I like to think the performances where I feel the most are my best ones, although sometimes I've played something and I was tired or whatever and it was fine, but I didn't give my everything. And yet members of the audience would come back in tears and love it.

And I never know what the audience receives of what I'm feeling, or whether they receive something different depending on them - what mood they're in, what their experiences are.

Image caption The Quay Brothers have created an eerie film about the inner turmoil of the composer Bartok

Does it take a long time to shake off that mood? Does it affect you outside the performance?

It probably does. The film is starting to haunt me now. I'm dreaming about the little girl. That's starting to play on my mind a little bit. I suppose I change depending on what I play, without even realising it.

Is accompanying a film a very different experience for you?

Yes, definitely. I spend most of my life playing with other people, and I love that dialogue.

I can deal with the film in a way that I want to and decide what it's about for me. Somehow the music is what's going on in Bartok's head when he's seeing all these images, with all the emotional pain inside that never comes out.

What violin do you play?

Most of the time I play my Pietro Guarneri which was made in Venice in 1738. It's a beautiful instrument.

A violin has to be something you feel you have a connection to. For a violinist, their violin is their voice. It's pretty tough to find exactly what you're looking for.

Do you get nervous before performances?

No. When I was 11 or 12 I used to get really nervous and almost ill before concerts. So at the age of 12, I decided that I wasn't going to get nervous any more. For some reason when you're 12 you believe that and it works.

Some classical acts in recent years have promoted their image as much as their music to reach the widest audience - have you felt any pressure on your image?

Sometimes I get asked to do things which I just find a little bit irrelevant and don't really connect with what I'm doing, so I don't do them.

Now it's better but a few years ago there was a lot of prejudice against women in particular who looked good. It's been assumed that they must not be that great [players]. They had that kind of pressure I'm sure.
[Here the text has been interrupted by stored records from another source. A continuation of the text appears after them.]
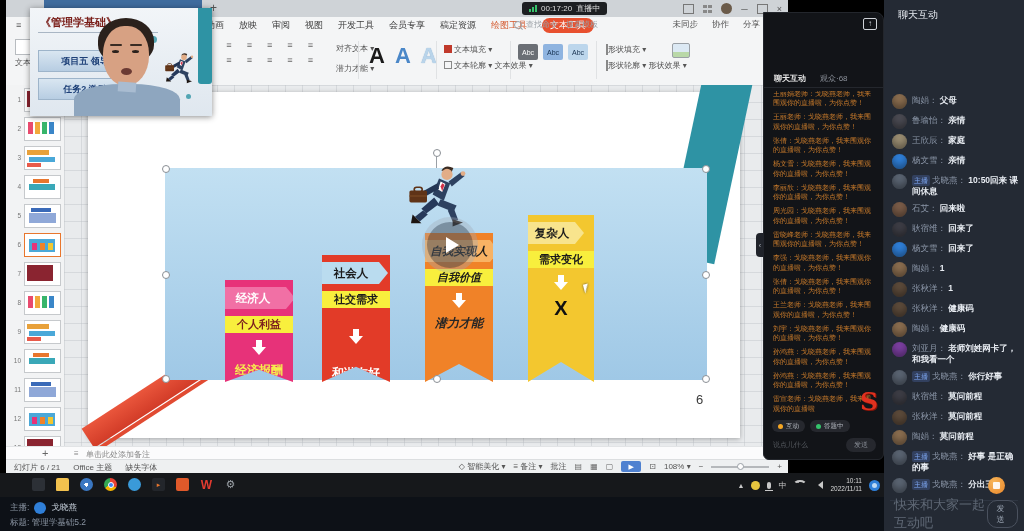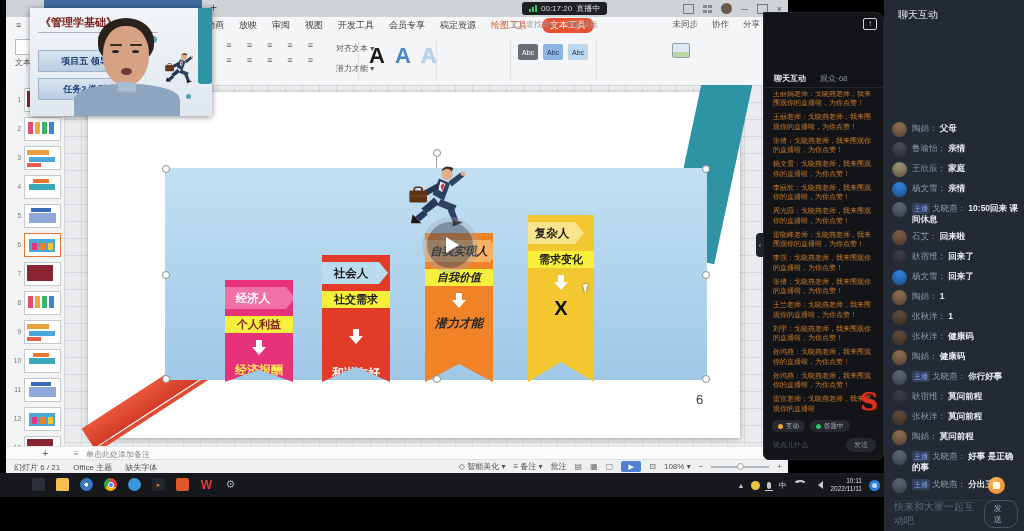--- a/index.html
+++ b/index.html
@@ -184,21 +184,21 @@
   .rp-msgs{position:absolute;left:8px;right:5px;top:26px;bottom:38px;overflow:hidden;display:flex;flex-direction:column;justify-content:flex-end;gap:5px;}
   .rc-row{display:flex;gap:5px;align-items:flex-start;}
   .rc-ava{width:15px;height:15px;border-radius:50%;flex-shrink:0;background:#555;box-shadow:inset 0 -4px 6px rgba(0,0,0,.35);}
   .rc-text{font-size:8.5px;line-height:11px;word-break:break-all;padding-top:1px;}
   .rc-name{color:#8b96a8;}
   .rc-body{color:#e9edf3;font-weight:bold;}
   .rc-badge{display:inline-block;background:#32405e;color:#7fa8f5;border-radius:2px;padding:0 2px;font-size:7px;margin-right:2px;}
   .rp-gift{position:absolute;left:104px;top:477px;width:17px;height:17px;border-radius:50%;background:radial-gradient(circle at 35% 30%,#f8b659,#e8862a);}
   .rp-gift::after{content:'';position:absolute;left:5px;top:5px;width:7px;height:7px;background:#fff;border-radius:1px;opacity:.9;}
   .rp-inbar{position:absolute;left:6px;right:6px;top:500px;height:22px;display:flex;align-items:center;justify-content:space-between;border-top:1px solid #2e3541;padding-top:2px;}
-  .rp-ph{color:#5f6875;font-size:10px;padding-left:4px;}
+  .rp-ph{color:#5f6875;font-size:13px;padding-left:4px;}
   .rp-send{border:1px solid #4a515e;border-radius:10px;color:#9aa4b2;font-size:8px;padding:2px 9px;}
 </style>
 </head>
 <body>
 
 <div id="root">
 
   <div class="wps">
     <div class="tabstrip">
       <div class="doc-tab"></div>
@@ -265,24 +265,32 @@
           <span class="mini">≡</span>
           <span class="mini">≡</span>
         </div>
       <div class="rb-lbl rb-align">对齐文本 ▾</div>
       <div class="rb-lbl rb-smart">潜力才能 ▾</div>
       <div class="fontAs">
         <b class="fa1">A</b>
         <b class="fa2">A</b>
         <b class="fa3">A</b>
       </div>
+      <div class="txtfx">
+        <div><span class="ic" style="background:#c0392b"></span><span>文本填充 ▾</span></div>
+        <div><span class="ic" style="border:1px solid #888;box-sizing:border-box"></span><span>文本轮廓 ▾</span> <span>文本效果 ▾</span></div>
+      </div>
       <div class="abcs">
         <span class="abc abc1">Abc</span>
         <span class="abc abc2">Abc</span>
         <span class="abc abc3">Abc</span>
+      </div>
+      <div class="shpfx">
+        <div><span class="ic" style="background:#f5f6f7;border:1px solid #888;box-sizing:border-box"></span><span>形状填充 ▾</span></div>
+        <div><span class="ic" style="border:1px solid #888;box-sizing:border-box"></span><span>形状轮廓 ▾</span> <span>形状效果 ▾</span></div>
       </div>
       <div class="picbtn"></div>
       <div class="vsep" style="left:352px"></div>
         <div class="vsep" style="left:430px"></div>
       <div class="vsep" style="left:504px"></div>
         <div class="vsep" style="left:590px"></div>
     </div>
 
     <div class="bodyw">
       <div class="sidebar" id="sidebar">
@@ -551,20 +559,31 @@
       <span class="wifi"></span>
       <span class="spk"></span>
       <div class="clock">
         <div>10:11</div>
         <div>2022/11/11</div>
       </div>
       <span class="nbadge"></span>
     </div>
   </div>
 
+  <div class="sfooter">
+    <div class="sf-r1">
+      <span>主播:</span>
+      <span class="sf-ava"></span>
+      <span class="hname">戈晓燕</span>
+    </div>
+    <div class="sf-r2">
+      <span>标题:</span>
+      <span>管理学基础5.2</span>
+    </div>
+  </div>
 
   <div class="ipanel">
     <div class="ip-share">↑</div>
     <div class="ip-tabs" id="ip-tabs">
         <span class="ip-tab1">聊天互动</span>
         <span class="ip-tab2">观众·68</span>
       </div>
     <div class="ip-sep"></div>
     <div class="ip-msgs" id="ip-msgs">
         <div class="ic-msg"><span class="nm">王丽娟老师：</span>戈晓燕老师，我来围观你的直播啦，为你点赞！</div>
@@ -645,20 +664,24 @@
         </div>
         <div class="rc-row">
           <span class="rc-ava" style="background: rgb(92, 74, 58);"></span>
           <div class="rc-text"><span class="rc-name">张秋洋：</span><span class="rc-body"> 健康码</span></div>
         </div>
         <div class="rc-row">
           <span class="rc-ava" style="background: rgb(138, 109, 79);"></span>
           <div class="rc-text"><span class="rc-name">陶娟：</span><span class="rc-body"> 健康码</span></div>
         </div>
         <div class="rc-row">
+          <span class="rc-ava" style="background: rgb(123, 63, 160);"></span>
+          <div class="rc-text"><span class="rc-name">刘亚月：</span><span class="rc-body"> 老师刘姓网卡了，和我看一个</span></div>
+        </div>
+        <div class="rc-row">
           <span class="rc-ava" style="background: rgb(90, 100, 114);"></span>
           <div class="rc-text"><span class="rc-badge">主播</span><span class="rc-name">戈晓燕：</span><span class="rc-body"> 你行好事</span></div>
         </div>
         <div class="rc-row">
           <span class="rc-ava" style="background: rgb(61, 61, 69);"></span>
           <div class="rc-text"><span class="rc-name">耿宿维：</span><span class="rc-body"> 莫问前程</span></div>
         </div>
         <div class="rc-row">
           <span class="rc-ava" style="background: rgb(92, 74, 58);"></span>
           <div class="rc-text"><span class="rc-name">张秋洋：</span><span class="rc-body"> 莫问前程</span></div>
And yes it's true with some performers their looks help them, but I have many beautiful women friends who are fantastic and deserve just as much respect as an older experienced man.

Did you feel that prejudice?

I didn't at all but I think I've seen it around a little bit and I've seen people judging artists unfairly because of that and I don't think it's nice.

Alina Ibragimova and The Quay Brothers, co-commissioned by the Manchester International Festival, Barbican and Create, are at Wilton's Music Hall from Monday to Wednesday.